INSTRUCTIONS TO FOLLOW :: In the copy, include no images. Reproduce the entries exactly.

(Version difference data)
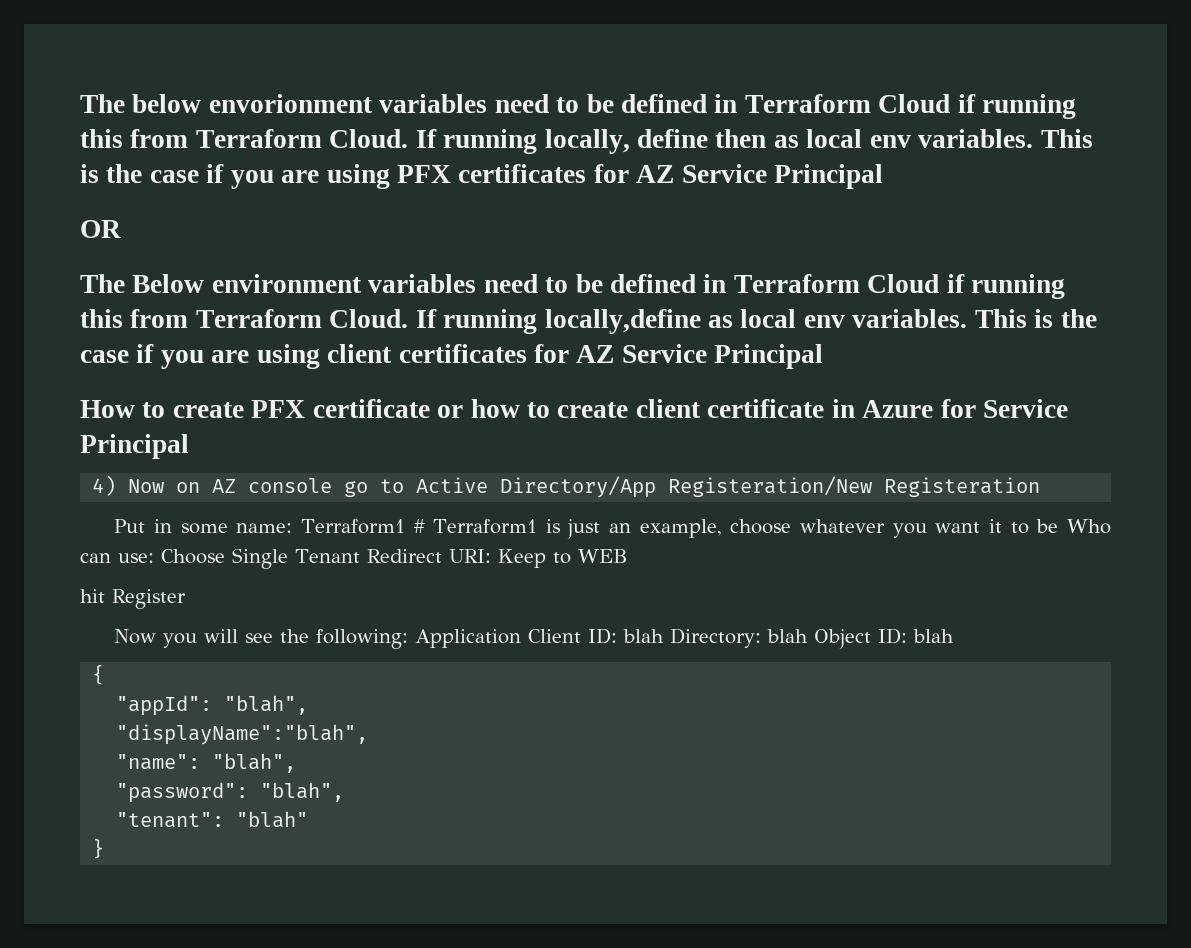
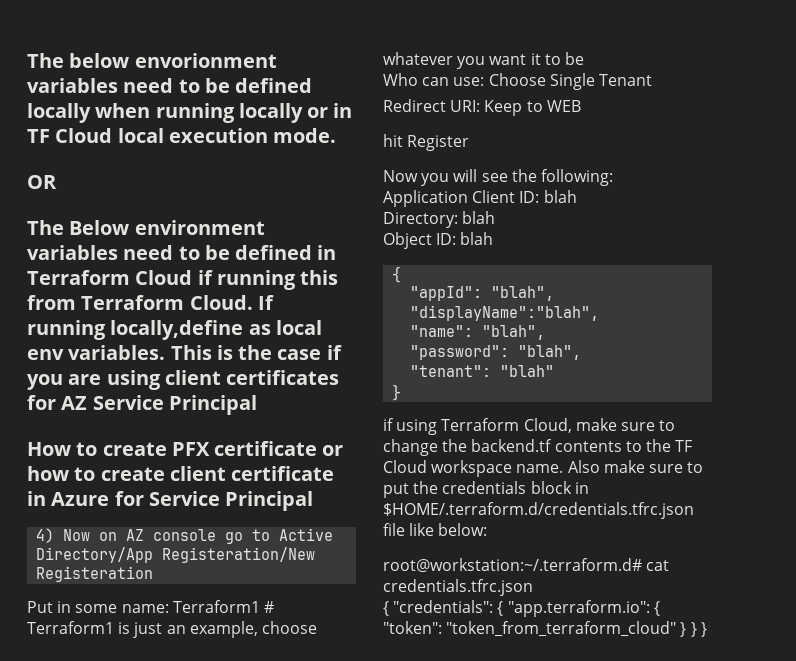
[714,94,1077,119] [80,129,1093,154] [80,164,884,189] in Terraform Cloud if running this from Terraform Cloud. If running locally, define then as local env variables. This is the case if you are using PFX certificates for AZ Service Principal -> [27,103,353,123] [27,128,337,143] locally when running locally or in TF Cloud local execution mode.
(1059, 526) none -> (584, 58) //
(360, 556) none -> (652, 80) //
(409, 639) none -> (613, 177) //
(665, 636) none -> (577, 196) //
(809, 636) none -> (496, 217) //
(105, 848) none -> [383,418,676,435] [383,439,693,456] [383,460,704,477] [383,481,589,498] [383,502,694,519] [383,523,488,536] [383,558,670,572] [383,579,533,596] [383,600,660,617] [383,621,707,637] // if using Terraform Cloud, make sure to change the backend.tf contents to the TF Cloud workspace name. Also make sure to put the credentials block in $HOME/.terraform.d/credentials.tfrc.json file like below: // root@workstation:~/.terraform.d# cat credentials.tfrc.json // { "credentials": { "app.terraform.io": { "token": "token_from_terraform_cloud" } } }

RESPONSE BOX ::
[714,94,1077,119] [80,129,1093,154] [80,164,884,189] in Terraform Cloud if running this from Terraform Cloud. If running locally, define then as local env variables. This is the case if you are using PFX certificates for AZ Service Principal -> [27,103,353,123] [27,128,337,143] locally when running locally or in TF Cloud local execution mode.
(1059, 526) none -> (584, 58) //
(360, 556) none -> (652, 80) //
(409, 639) none -> (613, 177) //
(665, 636) none -> (577, 196) //
(809, 636) none -> (496, 217) //
(105, 848) none -> [383,418,676,435] [383,439,693,456] [383,460,704,477] [383,481,589,498] [383,502,694,519] [383,523,488,536] [383,558,670,572] [383,579,533,596] [383,600,660,617] [383,621,707,637] // if using Terraform Cloud, make sure to change the backend.tf contents to the TF Cloud workspace name. Also make sure to put the credentials block in $HOME/.terraform.d/credentials.tfrc.json file like below: // root@workstation:~/.terraform.d# cat credentials.tfrc.json // { "credentials": { "app.terraform.io": { "token": "token_from_terraform_cloud" } } }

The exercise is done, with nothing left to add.